From the start, Melchor did not want to write another Hurricane. “I did not want to only equate violence with misery,” she says. “I wanted to see it from another way, evil from what in Mexico is considered middle or upper class. The people inside the luxury development don’t relate to the community around them. They think that security cameras, guards, dogs, and walls can protect them, but you can’t keep violence out.”
Melchor was born in Veracruz in 1982 (she now lives in Berlin) and studied journalism, not literature, at Universidad Veracruzana. She saw reading and writing as freedom, as a means of self-expression. “I didn’t want it as work,” she says. “I needed the liberty of it.” She adds that in her family, “writing did not seem a possible way of making a living. Journalism seemed sensible. It was related to language, and also I saw journalism as a kind of detective work.”
Melchor was always interested in true crime and accounts of violence but never worked as a reporter. Instead, she wrote crónicas—articles of narrative nonfiction that use literary tools to express what’s happening. They are popular in Latin America “because of the complexity of events there,” she says. “Crónicas are different from news, which has an urgency.”
It was her 2013 book of crónicas, Aquí no es Miami, a series of stories set in and around Veracruz, that Michael Gaeb, the founder of Michael Gaeb literary agency in Berlin, read at the Guadalajara Book Fair in 2015 on the recommendation of a friend. “And that was when I fell in love with Fernanda,” he says. “She was living in Puebla, Mexico, where my mother’s family lives, and I was visiting them. We met in a bookshop and she talked to me about Hurricane Season, which is also set in Veracruz. I know the area well. It’s a dirty little port, not at all touristic. We decided to work together and she sent me a first draft. There were many drafts. Fernanda is a meticulous writer. She will ruminate on a sentence for a week. She writes prose as though it were poetry.”
Gaeb pitched Hurricane Season at the Frankfurt Book Fair in 2017. It sold first to publishers in Germany and France and was steadily taken up by the publishing community. Its reputation built over time, and North American rights were bought by New Directions in a two-book deal in 2018—the same year it sold to Fitzcarraldo in the U.K. “The reception was miraculous and dynamic,” Gaeb says.

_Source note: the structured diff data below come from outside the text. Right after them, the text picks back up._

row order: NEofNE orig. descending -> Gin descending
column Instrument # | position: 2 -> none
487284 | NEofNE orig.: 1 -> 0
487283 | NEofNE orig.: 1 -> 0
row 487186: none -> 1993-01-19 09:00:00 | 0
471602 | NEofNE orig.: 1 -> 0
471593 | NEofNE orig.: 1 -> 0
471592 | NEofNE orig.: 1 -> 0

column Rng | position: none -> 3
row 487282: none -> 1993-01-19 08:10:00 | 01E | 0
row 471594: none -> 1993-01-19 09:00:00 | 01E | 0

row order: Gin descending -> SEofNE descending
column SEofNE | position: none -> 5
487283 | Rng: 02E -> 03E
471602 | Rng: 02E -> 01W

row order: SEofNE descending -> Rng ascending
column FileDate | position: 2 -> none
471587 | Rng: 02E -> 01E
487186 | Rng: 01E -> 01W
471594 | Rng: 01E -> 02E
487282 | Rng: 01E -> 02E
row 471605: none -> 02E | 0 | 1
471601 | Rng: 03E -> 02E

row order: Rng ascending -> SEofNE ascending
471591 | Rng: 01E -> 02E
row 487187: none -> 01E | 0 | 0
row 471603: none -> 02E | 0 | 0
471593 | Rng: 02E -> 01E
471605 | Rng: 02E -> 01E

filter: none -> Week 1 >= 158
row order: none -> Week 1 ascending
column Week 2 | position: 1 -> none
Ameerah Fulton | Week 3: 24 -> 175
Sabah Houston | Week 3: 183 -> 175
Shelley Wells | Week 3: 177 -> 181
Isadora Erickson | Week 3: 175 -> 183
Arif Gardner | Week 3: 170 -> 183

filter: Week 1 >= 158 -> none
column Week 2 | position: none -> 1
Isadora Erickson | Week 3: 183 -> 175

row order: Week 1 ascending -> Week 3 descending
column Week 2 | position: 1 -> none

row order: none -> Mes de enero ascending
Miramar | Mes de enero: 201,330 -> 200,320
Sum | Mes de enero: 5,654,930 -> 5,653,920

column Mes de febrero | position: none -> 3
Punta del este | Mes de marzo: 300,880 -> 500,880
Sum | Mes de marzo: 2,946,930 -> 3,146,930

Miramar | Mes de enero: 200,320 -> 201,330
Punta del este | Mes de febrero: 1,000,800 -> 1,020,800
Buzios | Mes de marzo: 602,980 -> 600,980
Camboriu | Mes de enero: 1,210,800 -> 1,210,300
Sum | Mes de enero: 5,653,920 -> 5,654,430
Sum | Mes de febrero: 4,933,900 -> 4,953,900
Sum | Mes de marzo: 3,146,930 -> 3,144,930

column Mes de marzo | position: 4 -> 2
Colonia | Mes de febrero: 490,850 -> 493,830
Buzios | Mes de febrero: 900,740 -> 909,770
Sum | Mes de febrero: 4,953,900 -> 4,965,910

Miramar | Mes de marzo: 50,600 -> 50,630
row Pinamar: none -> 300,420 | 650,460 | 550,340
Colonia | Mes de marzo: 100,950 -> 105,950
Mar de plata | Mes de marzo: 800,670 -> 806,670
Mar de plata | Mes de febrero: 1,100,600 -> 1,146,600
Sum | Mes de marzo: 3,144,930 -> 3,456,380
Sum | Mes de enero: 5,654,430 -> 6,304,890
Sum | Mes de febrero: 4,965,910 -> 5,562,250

Hurricane Season’s success meant a European tour and awards attention. “Good reviews are wonderful,” Melchor says, “but they fill your head and make you doubt yourself. Fortunately, the first draft of Paradais was already written.” Then, when Covid-19 lockdowns hit, she stopped traveling and was able to focus. She finished Paradais in 2020.
New Directions editor Tynan Kogane calls Paradais a “hypnotic, evil little book,” adding, “I love Fernanda’s work. It’s a torrent of prose that washes over you. The characters are despicable, but Fernanda approaches them like a magician. She forces you to have empathy; she forces you to relate.”
As Gaeb says, “Fernanda scrutinizes Mexican society. The two boys represent the social separation typical of any capitalistic country. She has an interesting analysis of Mexican society, of its machismo. The lack of sensitivity is a social indicator.”
For me, Paradais is shocking; bombastic; totally, relentlessly brave; powerful; original. Gaeb’s description says it all: “It’s like a boxer’s punch.”
This article has been updated with further information.